Modern telecoms market is changing quickly, grows up rapidly, and compete fiercer than most other markets. So it is quite vital to keep competitive by maintaining up to date and spotlight on modernization. The marketplace is shifting all the time and the conventional mobile device industry is implicated with internet services, therefore, the products and services Nokia offers should be totally change (People management, 2008). Seeing this trend, Nokia amalgamated with Nokia Siemens Networks.
5.1.4 Focus Strategy
Focus strategy is using the cost leadership or differentiation focus on certain customer group, regional market and product segment market. It often applies to medium and small enterprises which are not able to achieve cost leader and differentiation in the whole industry (Lynch, 2003). As for a leading company of mobile telecommunication industry, the focus strategy is not appropriate for Nokia.
5.1.5 Optimal Strategy
According to the analysis above, Nokia should acclimatize a mixture of cost leadership strategy and differentiation strategy. Nokia has burly assets which craft the strategy is likely to carry out, and in the year passed total tangible assets are 33857 EURm (Calculated based on Annual accounts, 2007) comparing to 21777 EURm in 2006. Wherein, Property, plant and equipment amounts to 1912 EURm, Inventories is 2876 EURm, and accounts receivable is high to 11200 EURm (Annual account, 2007) Sometimes, an stress on cost leadership can perform as a shape of differentiation when the cost leadership strategy focused on providing value-oriented customers with products that are certainly value-for-money, relation to its competitors. And its guarantee is to help people sense close to what is imperative to them.

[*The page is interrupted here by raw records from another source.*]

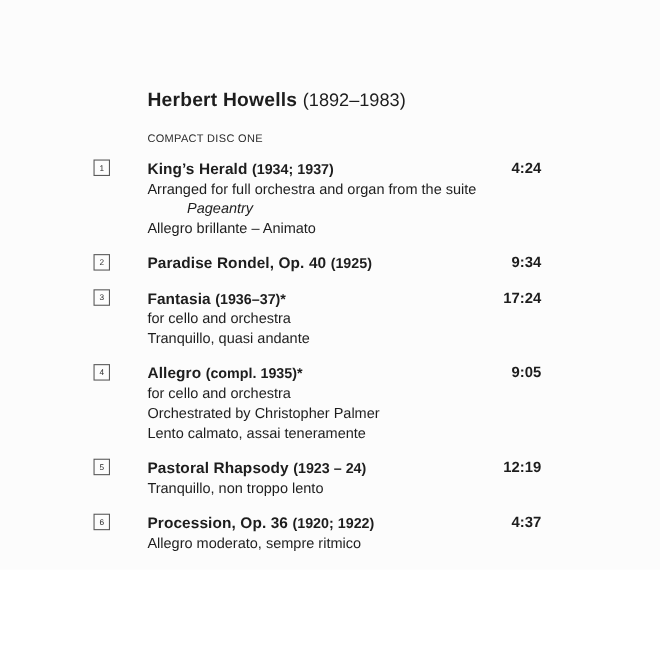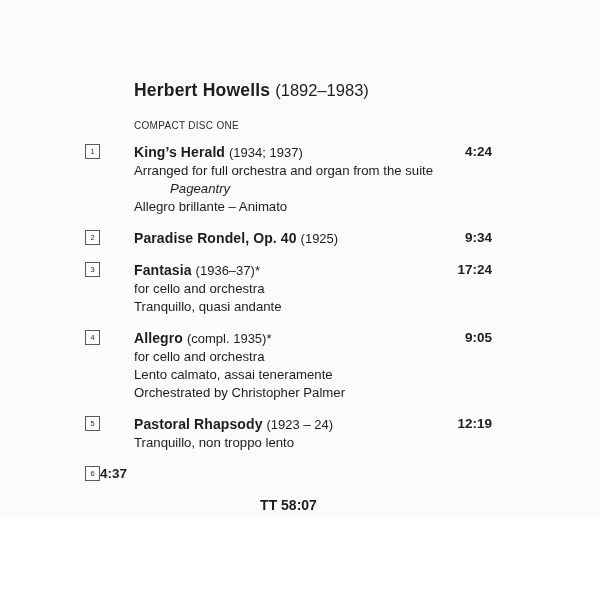--- a/index.html
+++ b/index.html
@@ -45,21 +45,21 @@
     justify-content: center;
   }
   .track-num-box .num {
     font-size: 7.5px;
     color: #2a2a2a;
     line-height: 1;
   }
   .track-body { flex: 1 1 auto; margin-left: 34px; min-width: 0; }
   .track-title-row { line-height: 18px; white-space: nowrap; }
   .title { font-size: 14px; font-weight: bold; letter-spacing: 0.1px; }
-  .suffix { font-size: 13px; font-weight: normal; margin-left: 4px; }
+  .suffix { font-size: 13px; font-weight: bold; margin-left: 4px; }
   .track-line { font-size: 13.2px; line-height: 18px; white-space: nowrap; }
   .track-line.italic { font-style: italic; margin-left: 36px; }
   .duration {
     flex: none;
     font-size: 13.5px;
     font-weight: bold;
     line-height: 18px;
     text-align: right;
   }
   .total-time {
@@ -136,22 +136,22 @@
   <div class="track">
     <span class="track-num-box">
           <span class="num">4</span>
         </span>
     <div class="track-body">
       <div class="track-title-row">
         <span class="title">Allegro</span><span class="suffix">(compl. 1935)*</span>
       </div>
       <div class="track-lines">
             <div class="track-line">for cello and orchestra</div>
+            <div class="track-line">Orchestrated by Christopher Palmer</div>
             <div class="track-line">Lento calmato, assai teneramente</div>
-            <div class="track-line">Orchestrated by Christopher Palmer</div>
           </div>
     </div>
     <span class="duration">9:05</span>
   </div>
 
   <div class="track">
     <span class="track-num-box">
           <span class="num">5</span>
         </span>
     <div class="track-body">
@@ -162,20 +162,28 @@
             <div class="track-line">Tranquillo, non troppo lento</div>
           </div>
     </div>
     <span class="duration">12:19</span>
   </div>
 
   <div class="track">
     <span class="track-num-box">
           <span class="num">6</span>
         </span>
+    <div class="track-body">
+      <div class="track-title-row">
+        <span class="title">Procession, Op. 36</span><span class="suffix">(1920; 1922)</span>
+      </div>
+      <div class="track-lines">
+            <div class="track-line">Allegro moderato, sempre ritmico</div>
+          </div>
+    </div>
     <span class="duration">4:37</span>
   </div>
 </div>
 
   <div class="total-time">TT 58:07</div>
 
   <div class="page-number">3</div>
 
 </div>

Focusing on customers rather than the competitors is vital when deciding differentiation strategy. Several customers’ apprehension the design, quality or customer services of a company. Consumers’ needs are constantly what Nokia anxious the most. Continuous of innovation is critical in a company adopted differentiation strategy. Nokia put its priorities for 2010 in increasing Services & Software and mobilizing customer email and consumer instant messaging for millions of Nokia product purchasers.
6.0 External environment and organizational audit
6.1 PESTEL (located in Finland)
6.1.1 Political and legal
Finland has the steady economics and policies. Finland is exceedingly open to investment and free trade. Finland has peak levels of economics sovereignty in many areas, although there is a profound tax load and nonflexible job market. Finland has topped the patents per capita statistics, and overall efficiency growth has been brawny in areas such as electronics.

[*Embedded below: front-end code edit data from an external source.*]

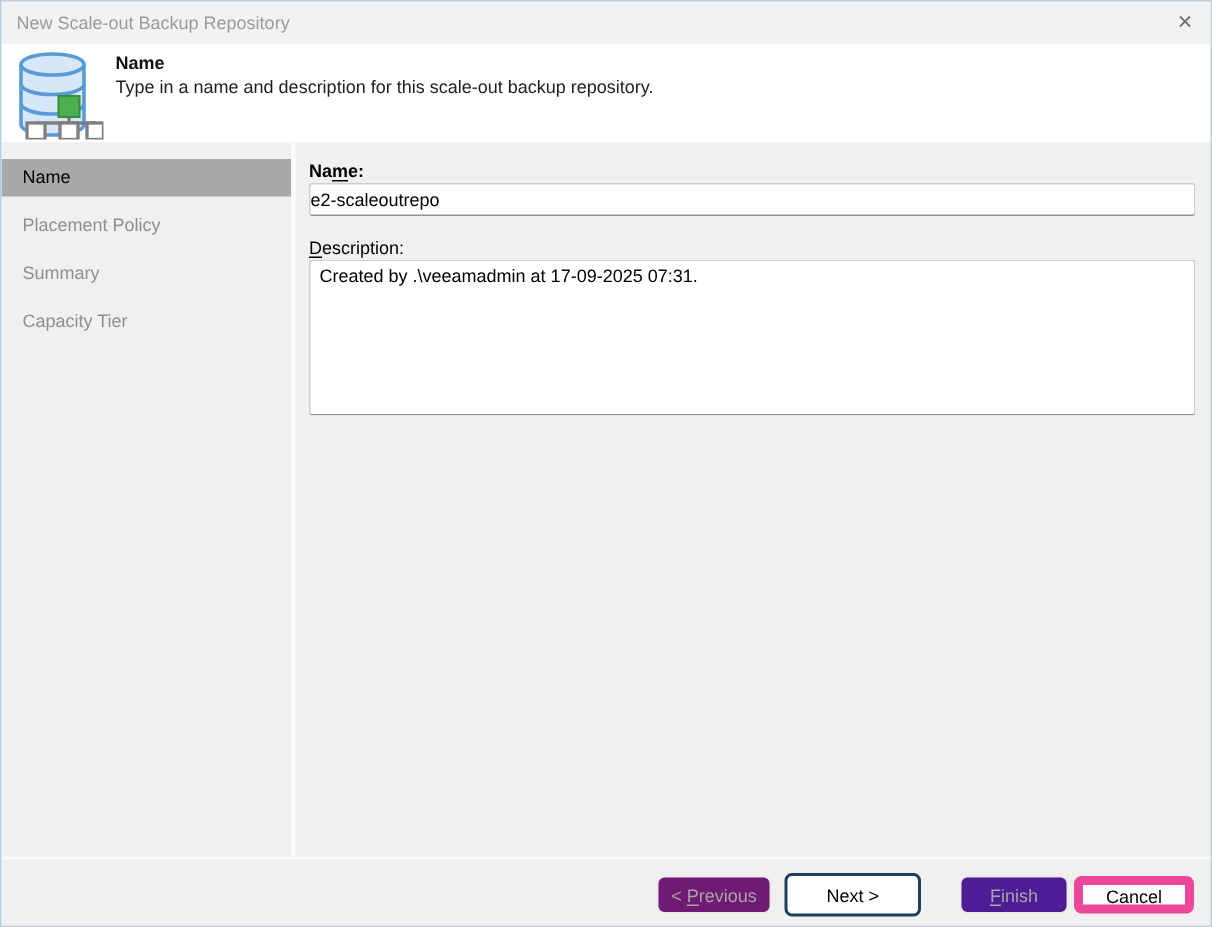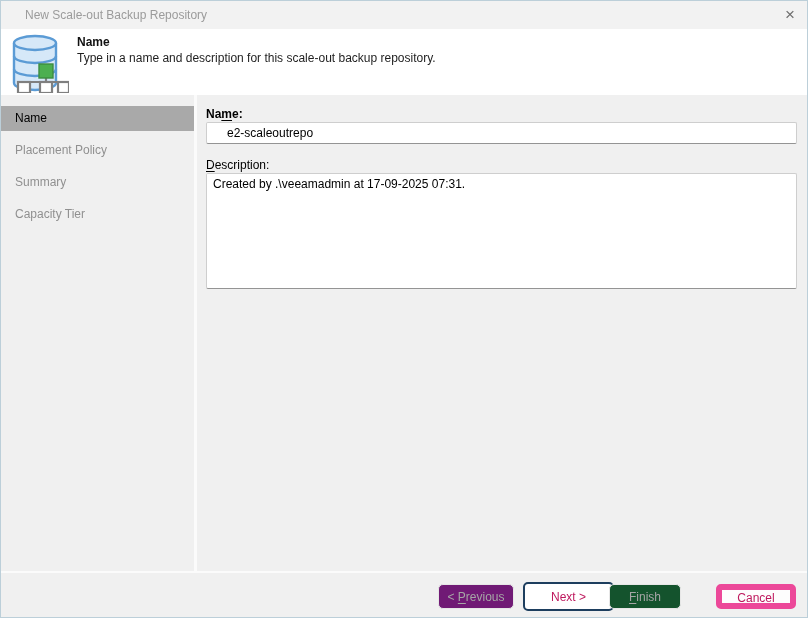--- a/index.html
+++ b/index.html
@@ -11,21 +11,21 @@
     font-size:12px;color:#1a1a1a;
     background:#f0f0f0;
     border:1px solid var(--window-border,#bccfd9);
     overflow:hidden;
   }
   
   .titlebar{
     position:absolute;left:0;top:0;width:100%;height:28px;
     background:#f2f2f2;display:flex;align-items:center;
   }
-  .titlebar .title{color:#9b9b9b;padding-left:24px;flex:1;}
+  .titlebar .title{color:#9b9b9b;padding-left:10px;flex:1;}
   .close-btn{
     border:none;background:transparent;width:34px;height:26px;
     font-size:17px;line-height:26px;color:#6f6f6f;cursor:pointer;padding:0;
     font-family:inherit;
   }
   
   .header{
     position:absolute;left:0;top:28px;width:100%;height:66px;
     background:#ffffff;display:flex;align-items:flex-start;
   }
@@ -47,33 +47,33 @@
   
   .flabel{position:absolute;left:205px;color:#000;}
   .flabel u{text-underline-offset:2px;}
   #name-label{top:106px;font-weight:bold;}
   #desc-label{top:157px;}
   .textbox{
     position:absolute;left:205px;width:591px;
     background:#fff;border:1px solid #cecece;border-bottom-color:#949494;
     border-radius:2px;font-family:inherit;font-size:12px;color:#000;
   }
-  #name-input{top:121px;height:22px;padding:0 20px;}
-  #desc-input{top:172px;height:116px;padding:3px 6px;resize:none;overflow:hidden;line-height:15px;}
+  #name-input{top:121px;height:22px;padding:0 0;}
+  #desc-input{top:172px;height:104px;padding:3px 6px;resize:none;overflow:hidden;line-height:15px;}
   
   .hdiv{position:absolute;left:0;top:570px;width:100%;height:2px;background:#fbfbfb;}
   .footer{position:absolute;left:0;top:572px;width:100%;height:45px;background:#f0f0f0;}
   .btn{
     position:absolute;font-family:inherit;font-size:12px;border-radius:5px;
-    height:25px;top:11px;cursor:pointer;color:#be185d;
+    height:25px;top:11px;cursor:pointer;color:#000000;
   }
   .btn u{text-underline-offset:2px;}
   #btn-previous{left:437px;width:76px;background:#701a75;border:1px solid #e7e7e7;color:#a6a6a6;cursor:default;}
   #btn-next{left:522px;width:91px;height:29px;top:9px;background:#ffffff;border:2px solid var(--accent-focus,#1d3e5e);}
-  #btn-finish{left:608px;width:72px;background:#14532d;border:1px solid #e7e7e7;color:#a6a6a6;cursor:default;}
+  #btn-finish{left:639px;width:72px;background:#4c1d95;border:1px solid #e7e7e7;color:#a6a6a6;cursor:default;}
   #btn-cancel{left:715px;width:80px;background:#fdfdfd;border:6px solid #ec4899;}
 </style>
 </head>
 <body>
 
 <div class="window">
 
   <div class="titlebar">
     <span class="title">New Scale-out Backup Repository</span>
     <button class="close-btn"><span>×</span></button>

The legal system is obvious and business bureaucracy less than most countries. Poverty rights are able-bodied confined and contractual agreements are severely honored (CIA World Fact book, 2007). From that, it is straightforward to see that Nokia can befall reputation because of the steady policies and economics of Finland, where head office of Nokia is situated. Moreover, Finland constantly tries to expand job market regulation.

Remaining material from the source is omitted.